Et ce matin, surprise au Journal Officiel, finalement les étudiants de ces établissements vont tout de même bénéficier de la manne publique. Un décret relatif aux modalités de programmation et de suivi des actions financées par la CéVEC crée un nouvel article D841-10 du code de l’éducation qui impose aux CROUS de veiller « à organiser des actions spécifiques destinées aux étudiants inscrits dans un établissement d'enseignement supérieur qui n'est pas bénéficiaire du produit de la contribution vie étudiante et de campus » sur le solde des recettes qui leur revient ! Le texte ne peut concerner les lycées, publics ou privés, qui préparent à des BTS puisque ce ne sont pas des établissements d’enseignement supérieur. Il concerne donc ces écoles privées de second ordre.

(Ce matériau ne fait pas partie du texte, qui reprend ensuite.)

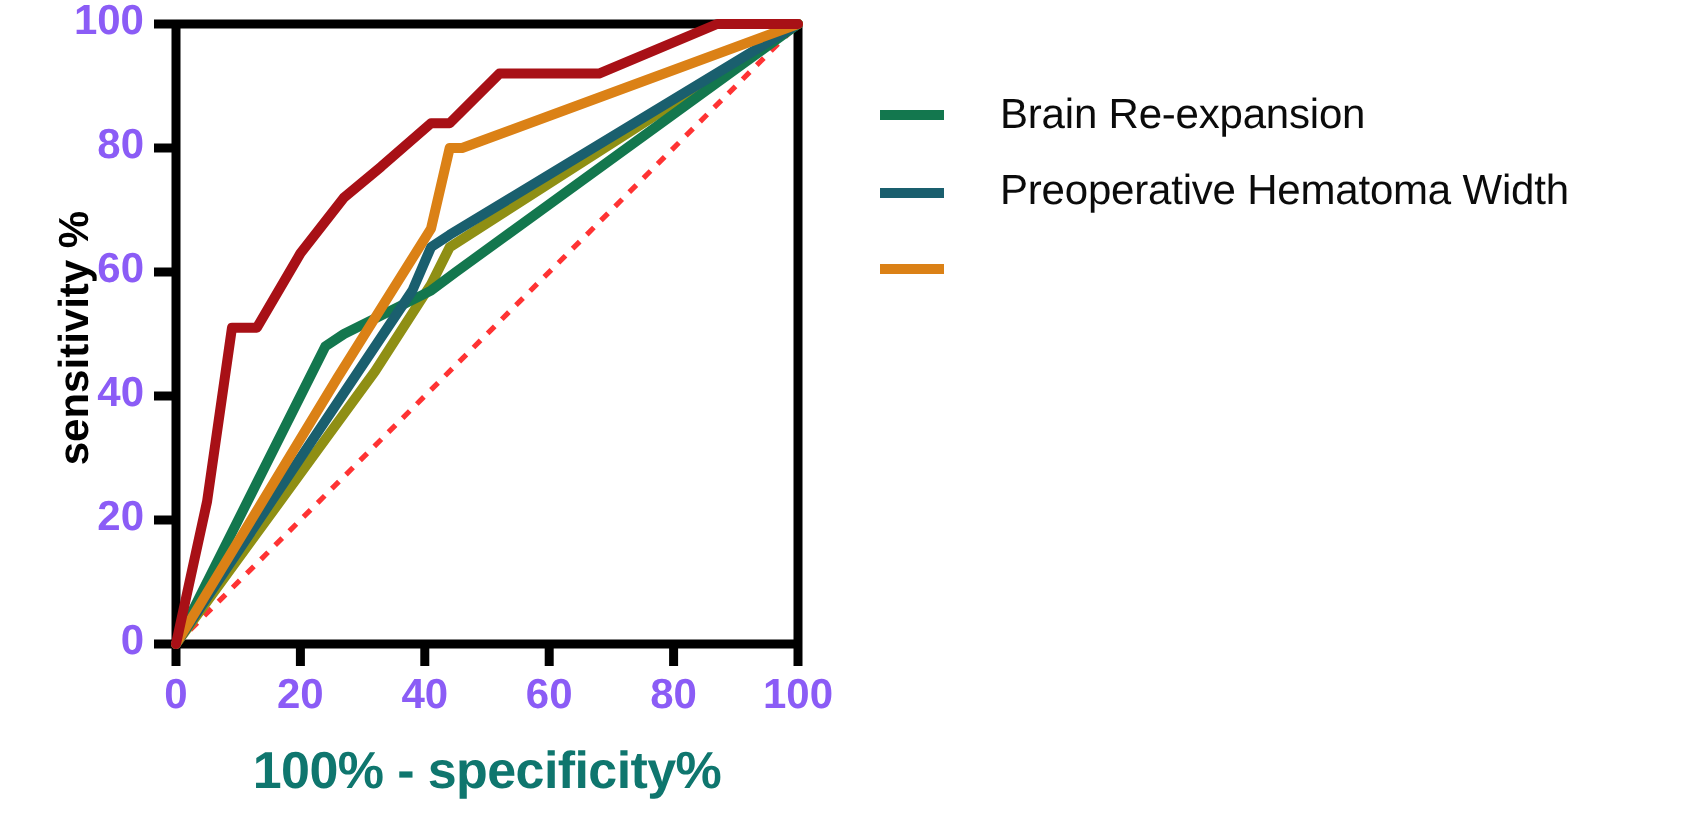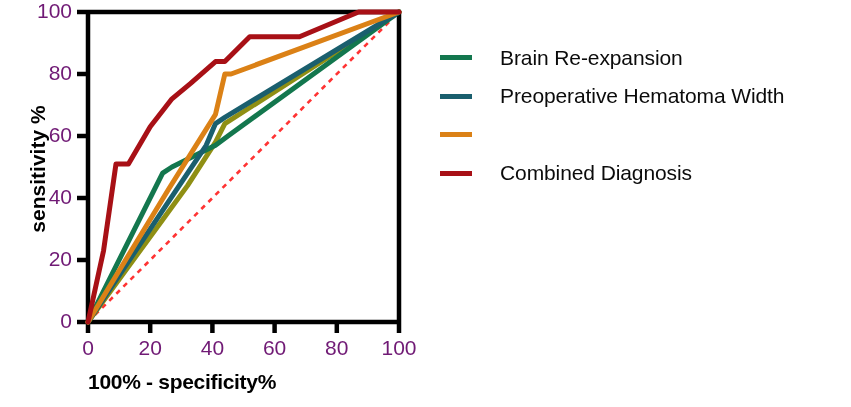--- a/index.html
+++ b/index.html
@@ -65,8 +65,8 @@
   .tick-label {
     position: absolute;
     font-size: 21px;
-    font-weight: normal;
-    color: #701a75;
+    font-weight: bold;
+    color: #8b5cf6;
     white-space: nowrap;
   }
   .x-tick-label {

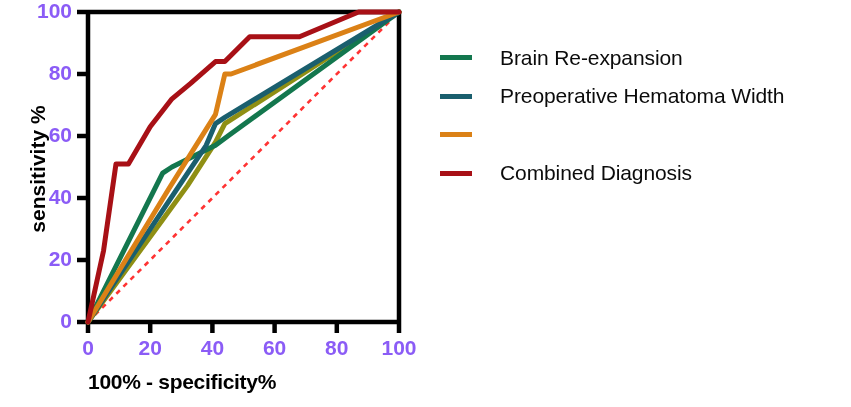--- a/index.html
+++ b/index.html
@@ -169,10 +169,6 @@
       <div class="legend-row" style="top: 115.5px;">
         <span class="legend-swatch" style="background: rgb(219, 129, 22);"></span>
       </div>
-      <div class="legend-row" style="top: 154px;">
-        <span class="legend-swatch" style="background: rgb(168, 16, 22);"></span>
-        <span class="legend-text">Combined Diagnosis</span>
-      </div>
     </div>
 
 </div>

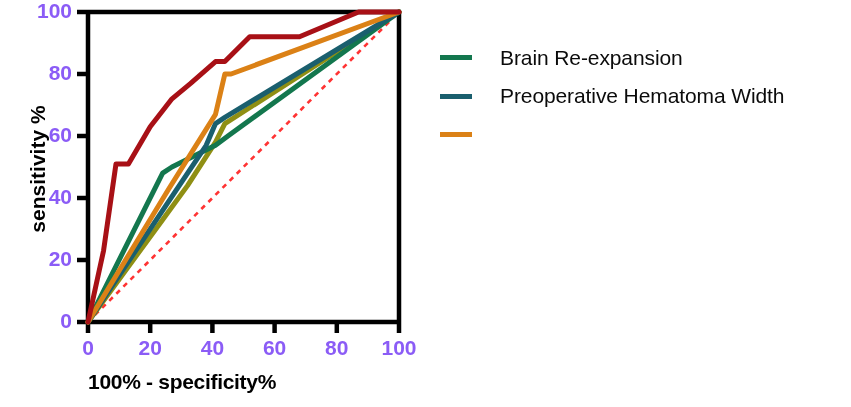--- a/index.html
+++ b/index.html
@@ -40,10 +40,10 @@
     left: 88px;
     top: 370px;
     width: 311px;
-    text-align: left;
-    font-size: 21px;
+    text-align: center;
+    font-size: 26px;
     font-weight: bold;
-    color: #000000;
+    color: #0f766e;
     letter-spacing: -0.3px;
     white-space: nowrap;
   }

La ficelle est grosse : les établissements privés exclus par la loi du bénéfice de la CéVEC ne recevront rien, mais leurs étudiants bénéficieront « d’actions spécifiques » financées par la CéVEC ! Comme on imagine mal les CROUS monter de telles actions dans le dos des établissements concernés, l’esprit, sinon la lettre, de la loi est clairement contredit par le nouveau décret.

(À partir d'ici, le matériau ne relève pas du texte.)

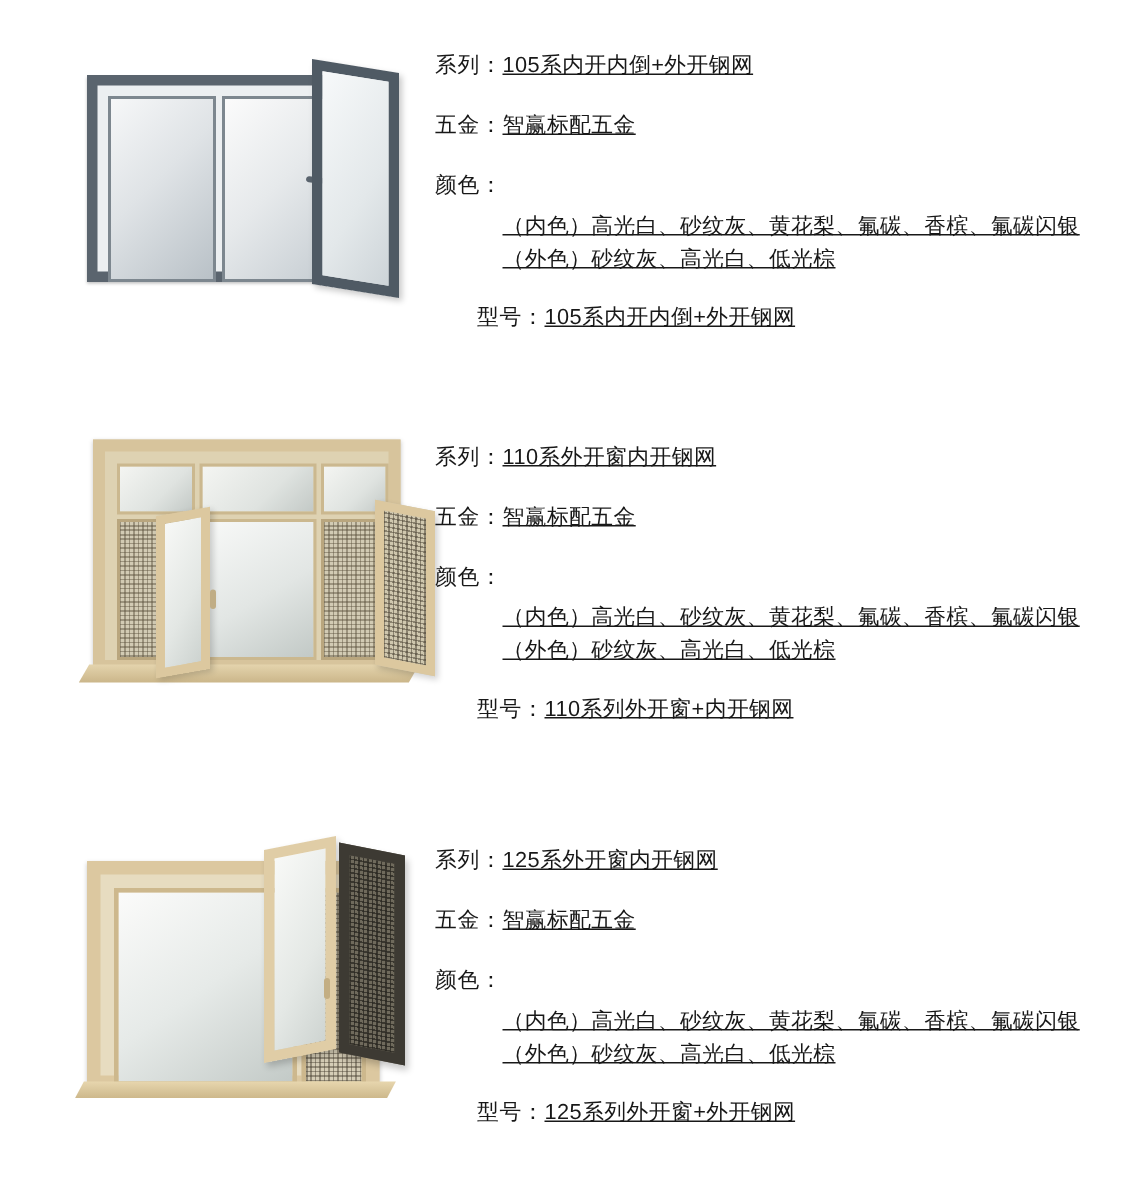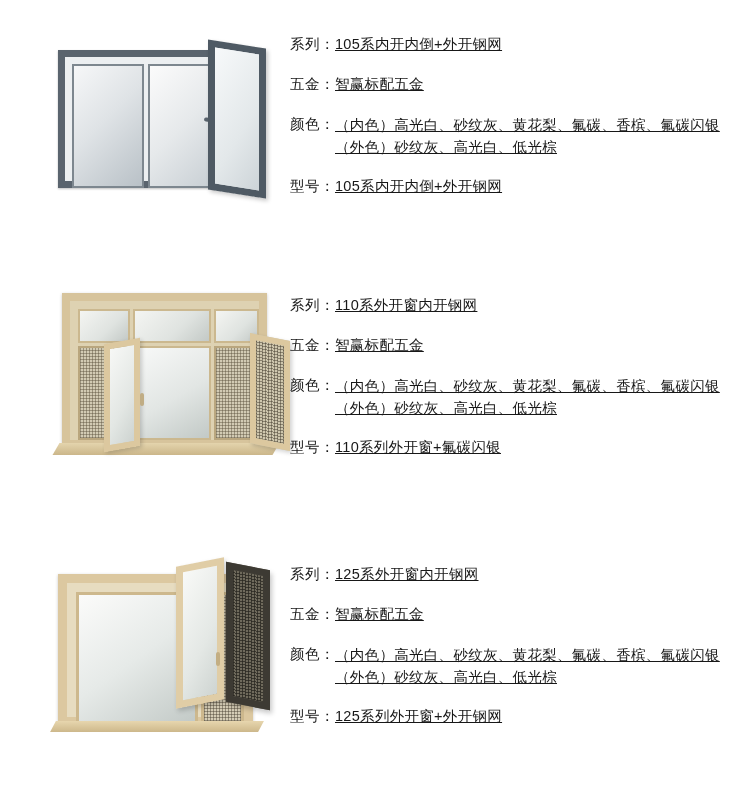--- a/index.html
+++ b/index.html
@@ -65,6 +65,7 @@
   }
   .spec-row.color .spec-value {
     line-height: 1.55;
+    margin-top: 26px;
   }
 
   

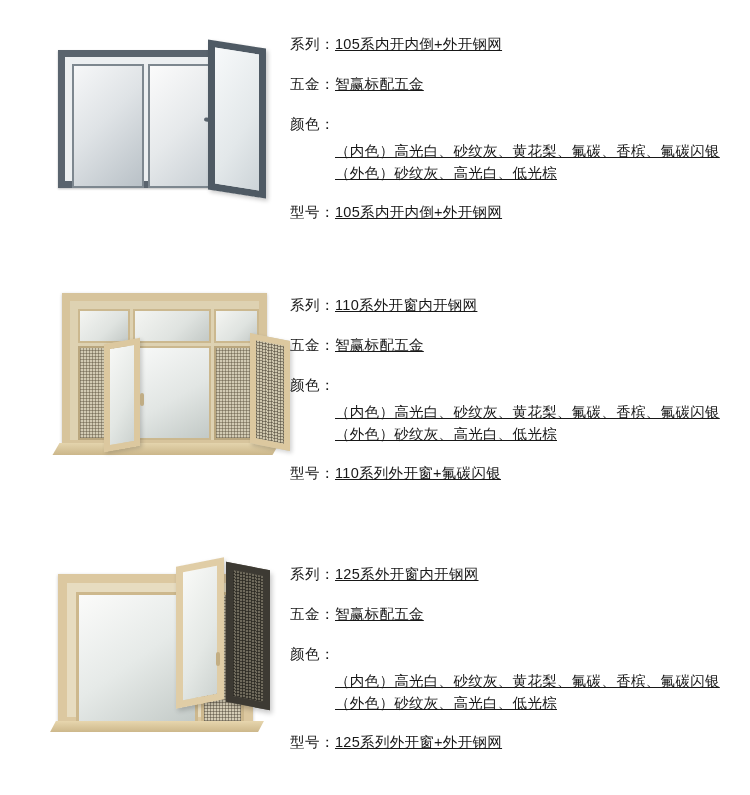--- a/index.html
+++ b/index.html
@@ -51,7 +51,7 @@
     align-items: flex-start;
     margin-bottom: 18px;
   }
-  .spec-row:last-child { margin-bottom: 0; }
+  .spec-row:last-child { margin-bottom: 0; margin-left: 28px; }
   .spec-label {
     flex: 0 0 auto;
     white-space: nowrap;

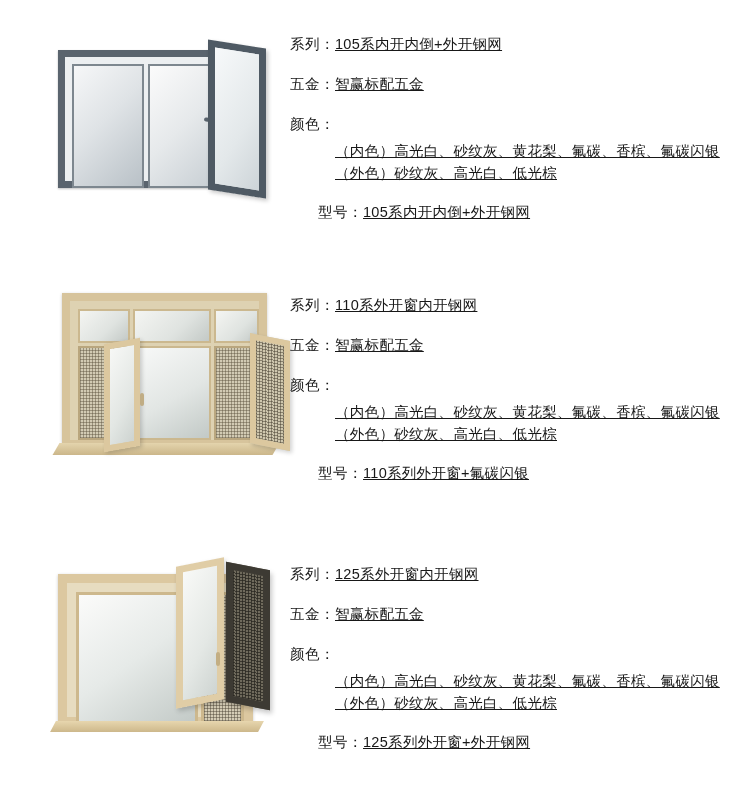--- a/index.html
+++ b/index.html
@@ -309,7 +309,7 @@
       </div>
       <div class="spec-row">
         <span class="spec-label">型号：</span>
-        <span class="spec-value">110系列外开窗+氟碳闪银</span>
+        <span class="spec-value">110系列外开窗+内开钢网</span>
       </div>
     </div>
   </div>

Et c’est là que la notion d’impôt est importante. On enseigne dès l’introduction des cours de finances publiques ou de fiscalité que la différence entre un impôt et une redevance est l’absence de contrepartie. C’est ce qui a conduit le Conseil d’État, dans l’avis qu’il a rendu sur la loi ORE, à considérer que la CéVEC « présente, en l’absence de contrepartie directe à son paiement, le caractère d’une « imposition de toute nature » dont les règles relatives à l’assiette, au taux et aux modalités de recouvrement relèvent de la loi en application de l’article 34 de la Constitution » (point 28 de l'avis). Or si la CéVEC est une imposition, son affectation à une autre personne morale que l’État ne peut également être décidée que par une loi, loi ordinaire pour le Conseil d’État. C’est le principe posé par l’article 2 de la loi organique de 2001 relative aux lois de finances, loi organique qui formule une seconde exigence : un tiers ne peut recevoir les revenus d’une imposition qu’à raison des missions de service public qui lui sont confiées.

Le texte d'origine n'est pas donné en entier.